Sanktionierung und Resozialisierung
Was soll über eine Sanktionierung von kriminellen Handlungen und Gewalttaten durch den Staat erreicht werden (Absicht) und wie sieht das Ergebnis tatsächlich aus (Realität)? Ist die Art der Bestrafung und der Resozialisierung wirklich zielführend oder ist der praktizierte Ansatz falsch respektive ungenügend?
Eine Bestrafung soll mehrere bewusste, aber auch unbewusste Funktionen erfüllen.
Der Staat will und muss seinen Bürgern Schutz bieten (Schutzauftrag) und einen normengemäßen Ordnungsrahmen vorgeben, der unter anderem kraft Sanktionierungen durchgesetzt wird. Er muss über die Gesetze und deren Einhaltung dem Bürger Sicherheit vermitteln, Orientierung verschaffen (Stichwort: der Staat als identitätsfördernder Faktor) und sendet auf diese Weise überdies ein Signal der Abschreckung.
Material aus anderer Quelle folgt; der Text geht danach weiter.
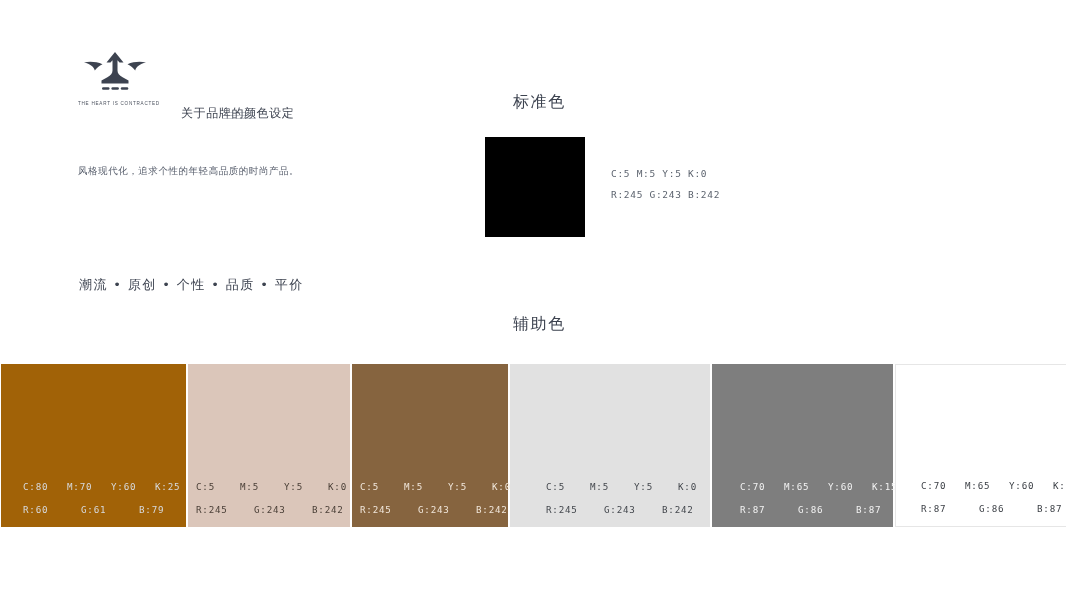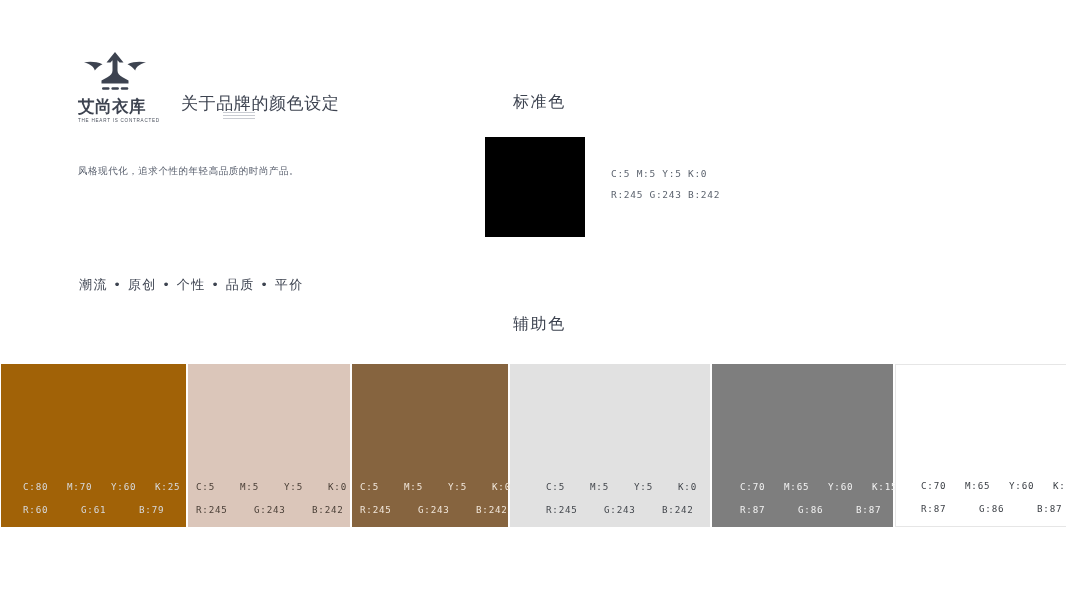"艾尚衣库" span.logo-cn { html: <span>艾尚衣库</span> -> none }
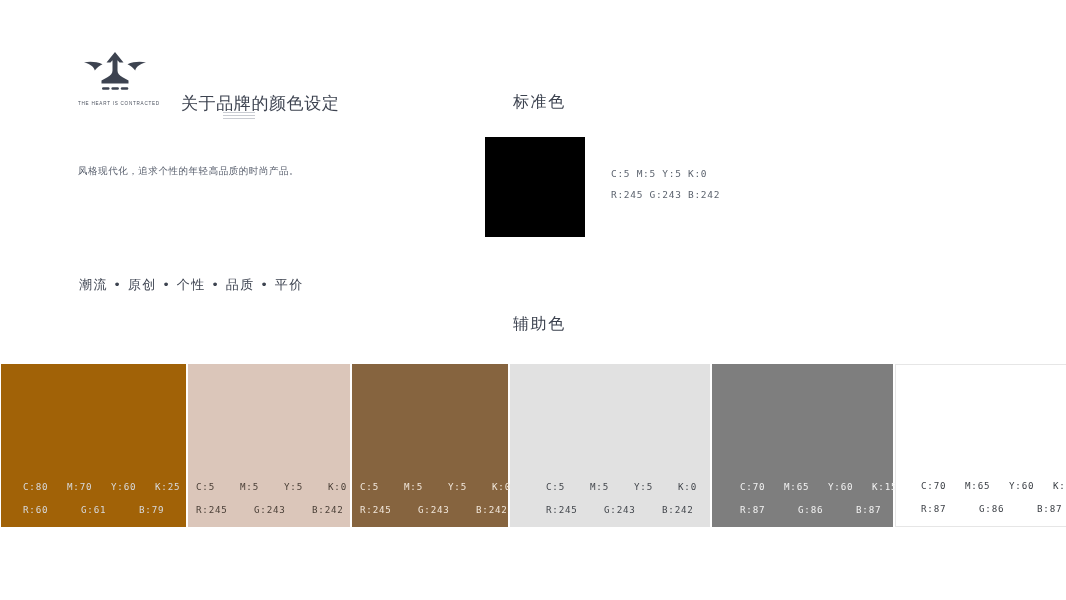"关于品牌的颜色设定" .brand-caption { font-size: 17px -> 12px; top: 92px -> 105px }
Eine Bestrafung für nicht rechtmäßiges Handeln impliziert indes zudem eine – stillschweigende und automatische – Anerkennung und Bestätigung für das richtige Handeln des „normalen“ Bürgers (ist ein identitätsunterstützender Aspekt) und hat dergestalt, wie die Abschreckung ebenfalls, einen systemstabilisierenden Charakter.
Über eine Bestrafung soll nicht allein indirekt dem Opfer Genugtuung (was immer dies letztlich genau ist …) widerfahren und der Machtanspruch des Staates dokumentiert und eingefordert, hingegen genauso Schuld zurechenbar und damit Verantwortlichkeit begrenzt werden. Die Bestrafung belastet ergo den Täter, Kriminellen und ungesetzlich Handelnden – wie dieser im Übrigen benannt werden soll – mit Schuld und entlastet folglich zwangsläufig alle weiteren Gesellschaftsmitglieder von Mitschuld.